Items from a dataset
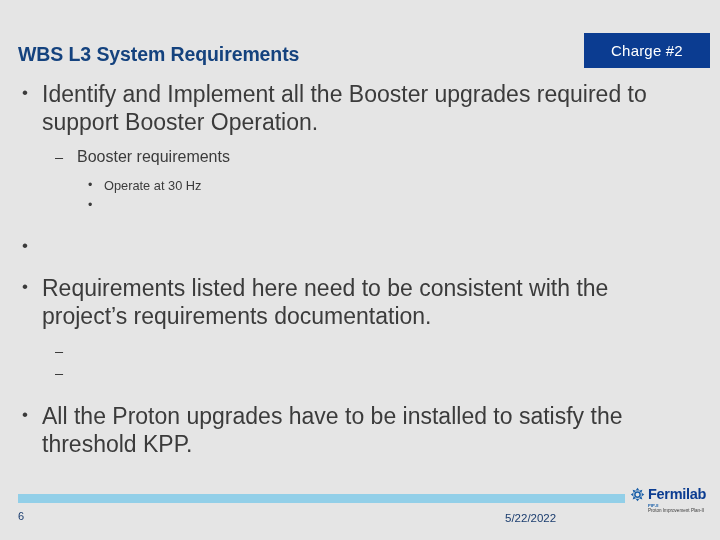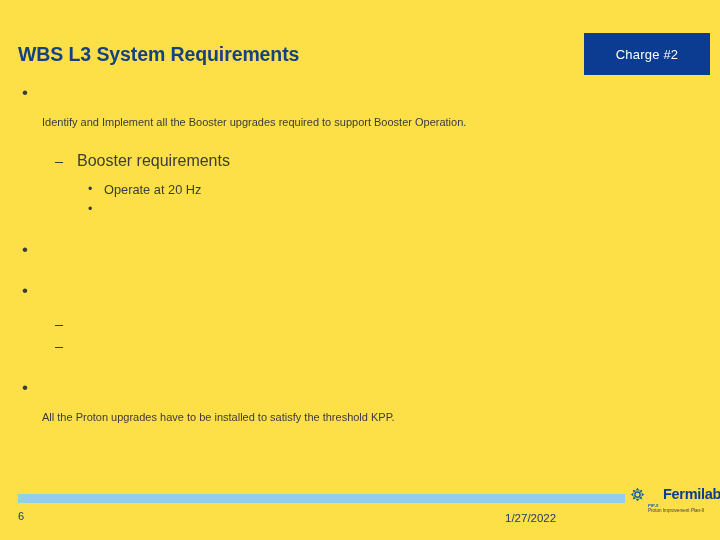--- a/index.html
+++ b/index.html
@@ -19,7 +19,7 @@
     position: relative;
     width: 720px;
     height: 540px;
-    background: #fde047;
+    background: #e5e5e5;
   }
 
   

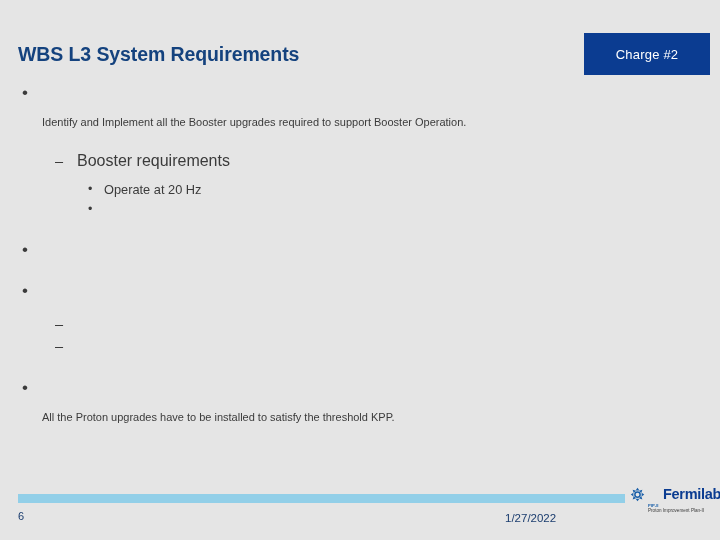--- a/index.html
+++ b/index.html
@@ -39,10 +39,10 @@
     left: 584px;
     top: 33px;
     width: 126px;
-    height: 42px;
+    height: 35px;
     background: #0b3c91;
     color: #ffffff;
-    font-size: 13px;
+    font-size: 15px;
     display: flex;
     align-items: center;
     justify-content: center;

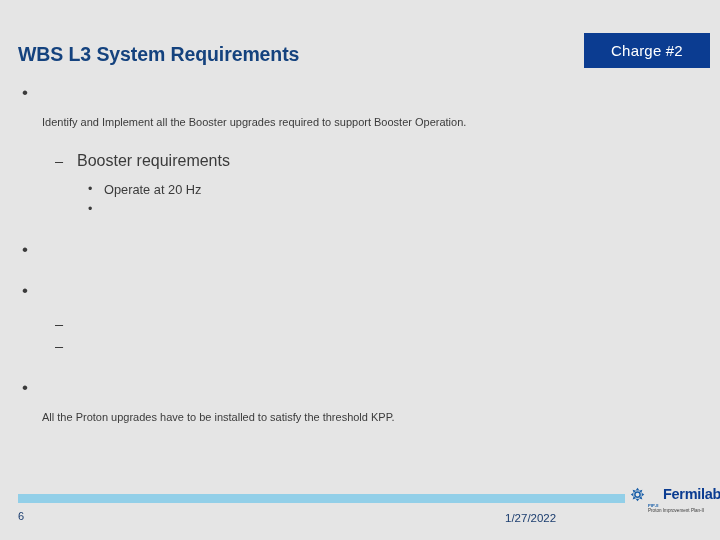--- a/index.html
+++ b/index.html
@@ -76,11 +76,10 @@
     color: #3b3b3b;
   }
   .lvl1 .text {
-    font-size: 11px;
-    line-height: 36px;
+    font-size: 23px;
+    line-height: 28px;
     color: #3b3b3b;
     max-width: 640px;
-    margin-top: 24px;
   }
 
   

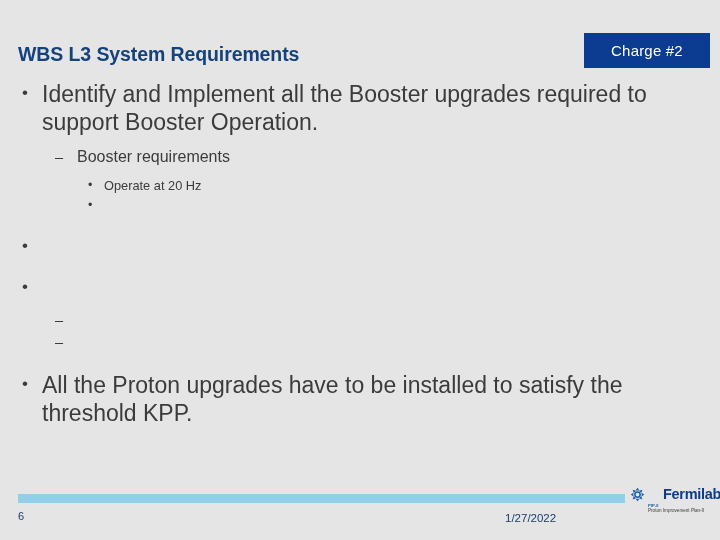--- a/index.html
+++ b/index.html
@@ -215,7 +215,7 @@
 
     <div class="bullet lvl3">
       <span class="marker">•</span>
-      <span class="text">Operate at 20 Hz</span>
+      <span class="text">Operate at 30 Hz</span>
     </div>
 
     <div class="bullet lvl3">

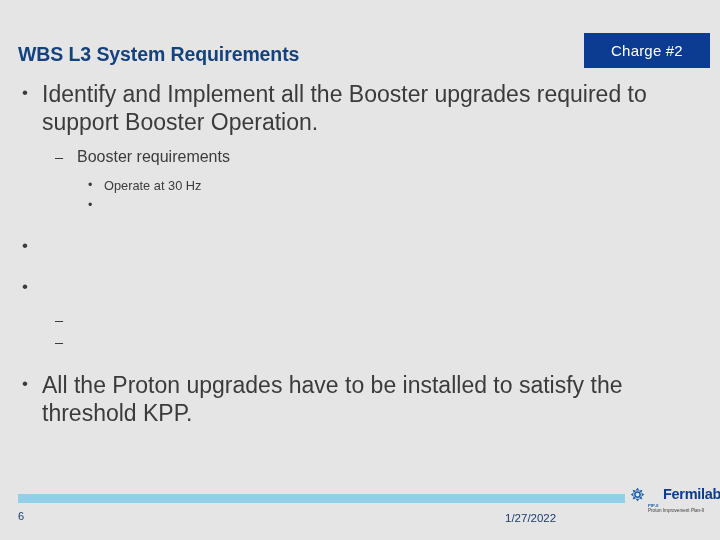--- a/index.html
+++ b/index.html
@@ -232,6 +232,7 @@
 
     <div class="bullet lvl1">
       <span class="marker">•</span>
+      <span class="text">Requirements listed here need to be consistent with the project’s requirements documentation.</span>
     </div>
 
     <div class="gap-sm"></div>

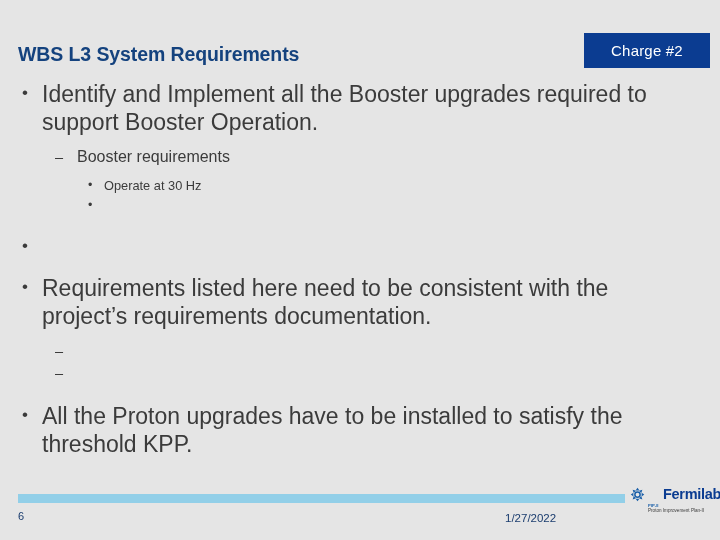--- a/index.html
+++ b/index.html
@@ -157,7 +157,7 @@
   .logo-row {
     display: flex;
     align-items: center;
-    gap: 18px;
+    gap: 3px;
   }
   .logo-mark {
     width: 15px;

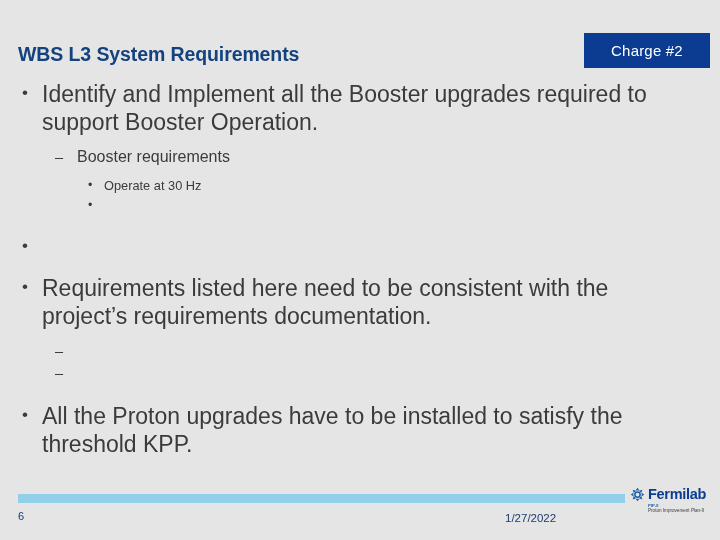--- a/index.html
+++ b/index.html
@@ -258,7 +258,7 @@
 
   <div class="footer-page">6</div>
 
-  <div class="footer-date">1/27/2022</div>
+  <div class="footer-date">5/22/2022</div>
 
   <div class="logo">
     <div class="logo-row">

* About this task
Pull every line holding "size" out of the records.

* Exercise answer
-    font-size: 13px;
+    font-size: 15px;
-    font-size: 11px;
+    font-size: 23px;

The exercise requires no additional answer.